Vivimos en una época lúgubre. La belleza es falsa, la inteligencia artificial hace rabiar a los monopolios creativos, la política es cada día más cínica y los misiles son moneda entre una intolerancia y otra promovidas por personajes cuya locura no fue atendida a tiempo. No todo lo que brilla es oro: las luces publicadas son inversamente proporcionales a la oscuridad velada, porque entre más exitoso, perfecto o ilustre sea un personaje más inseguridades esconde. Así en la política y en la gastronomía.
La creatividad culinaria es un recurso repetitivo, clonado, que sirve de canon fundamentado en lo descriptivo y pocas veces en lo gustativo. Las mismas intenciones estéticas, los mismos platos, las mismas chaquetillas, las mismas formas de venderse a sí mismos. Es el mal del mundo y ya no es particular de las grandes urbes, porque en pequeños poblados los términos taquería gourmet, fonda contemporánea o burger de autor son más comunes de lo que se necesita. Todo se centra en la supuesta virtud creativa de quien cocina. A esto se suman las cansinas narrativas que el personal de sala recita en cada plato del menú degustación o de las salsas seudo artesanales para un hot-dog. Sentarse en un local pasa de lo interesante a lo ridículo. Todo trata del cuento, de sus escritores y relatores, y casi nunca de la audiencia. Al paso que vamos, lo regular pasará por extraordinario a punta de retórica sofista, y no sabremos distinguir entre la sensación producida por un bocado empíricamente glorioso y aquello que se observa y ofrece como tal. Mentiras egocéntricas construidas de oportunismo e ignorancia. En tierra de ciegos, el tuerto es rey.
Los homo influencer gastronómicos son una especie que se reproduce con virtudes cunículas, y el contenido producido está centrado en su forma de ver el mundo. Gracias a Instagram, primero se come con los ojos y pocas veces con la boca, y el insoportable término «experiencia gastronómica» domina el deber ser culinario y hacen de cada menú de 15 tiempos o de cada dona glaseada un suceso épico sin precedentes. Así, las directrices gustativas pasan primero por el filtro de personajes cuyas intenciones —casi siempre económicas— son mayores que las de la auténtica emocionalidad experiencial. El ego por encima del gusto. Claude Lévi-Strauss y Pierre Bourdieu revolcándose en su tumba.
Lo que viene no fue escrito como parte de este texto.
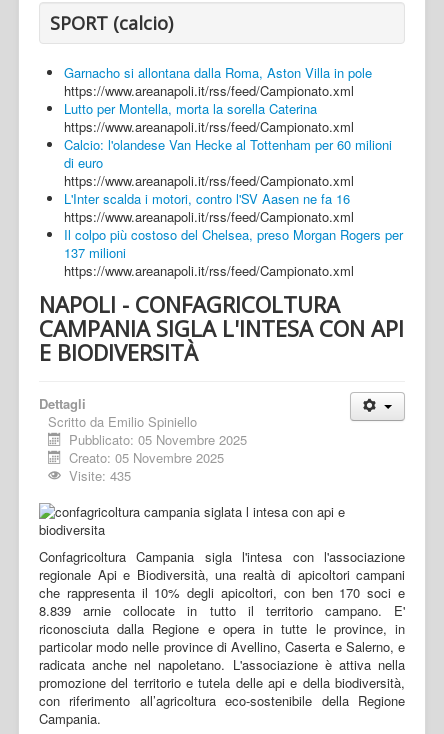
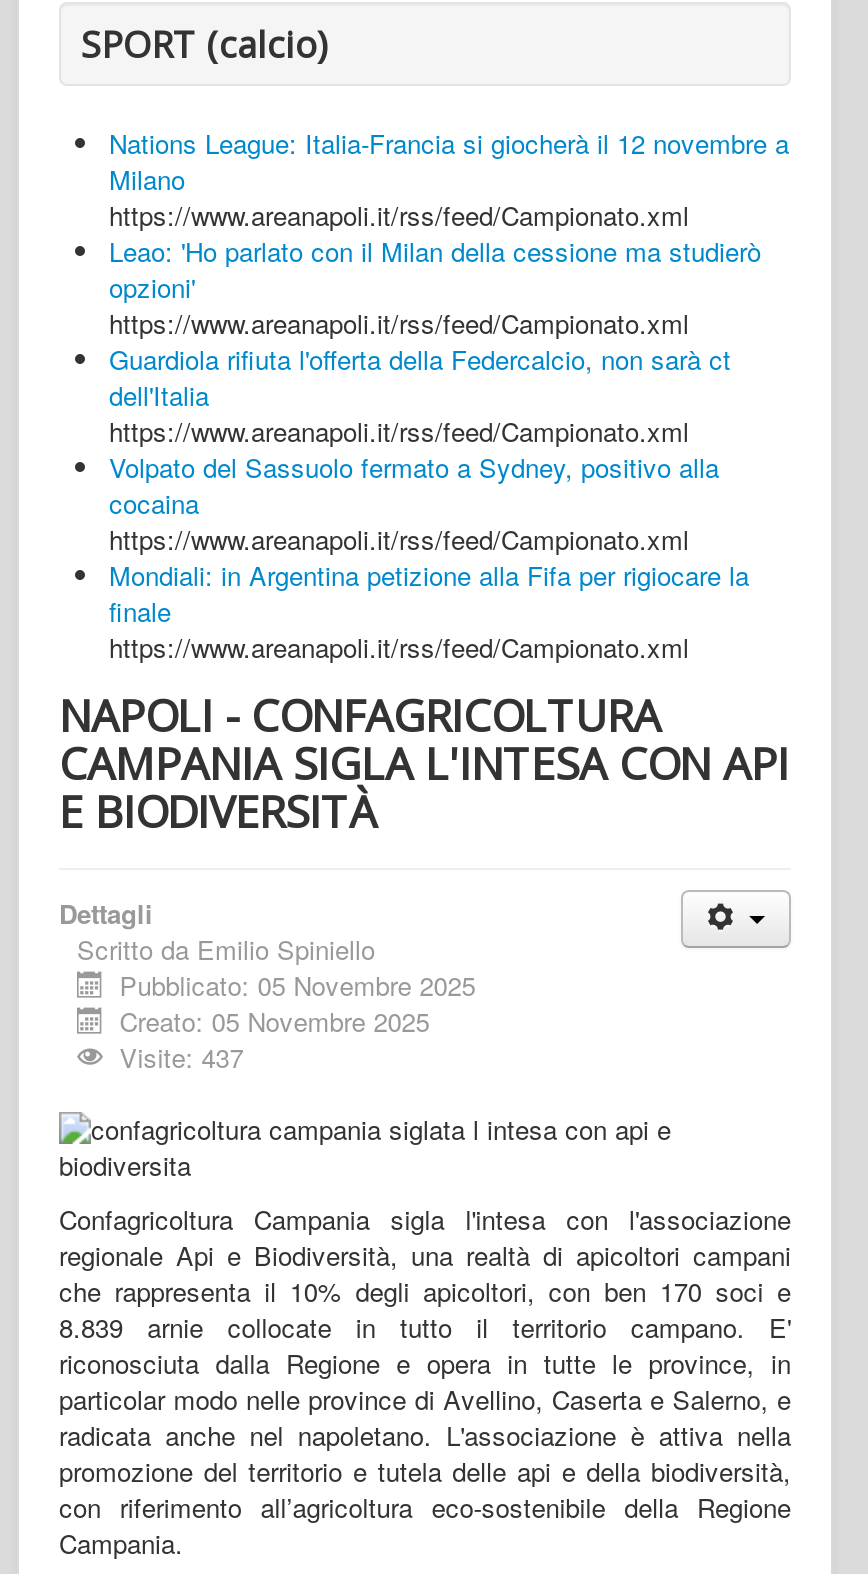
- Garnacho si allontana dalla Roma, Aston Villa in pole
+ Nations League: Italia-Francia si giocherà il 12 novembre a
+ Milano

- Lutto per Montella, morta la sorella Caterina
+ Leao: 'Ho parlato con il Milan della cessione ma studierò
+ opzioni'

- Calcio: l'olandese Van Hecke al Tottenham per 60 milioni
- di euro
+ Guardiola rifiuta l'offerta della Federcalcio, non sarà ct
+ dell'Italia

- L'Inter scalda i motori, contro l'SV Aasen ne fa 16
+ Volpato del Sassuolo fermato a Sydney, positivo alla
+ cocaina

- Il colpo più costoso del Chelsea, preso Morgan Rogers per
- 137 milioni
+ Mondiali: in Argentina petizione alla Fifa per rigiocare la
+ finale

- Visite: 435
+ Visite: 437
El arte de la escritura tampoco se salva: pocas plumas son libres del sometimiento de compromisos comerciales propios o impuestos, y la relevancia de lo visual sobre el texto confirma el dominio de la estupidez. Una paradoja monumental que la tinta sin dueño sea casi siempre excluida, denigrada, subversiva y arrinconada al oprobio y la pobreza. Si para ser libres hay que apartarse de las condicionantes comerciales, entonces deberíamos refundar ciudades hartas de pobreza y sinceridad.
Porque hasta este texto es de lo que amo y odio, de lo que me aterra o me da consuelo. La vorágine del mundo contemporáneo me consume y los quiero hacer partícipes. Es un grito de desesperado para convocar al pensamiento. Todo se trata de mí.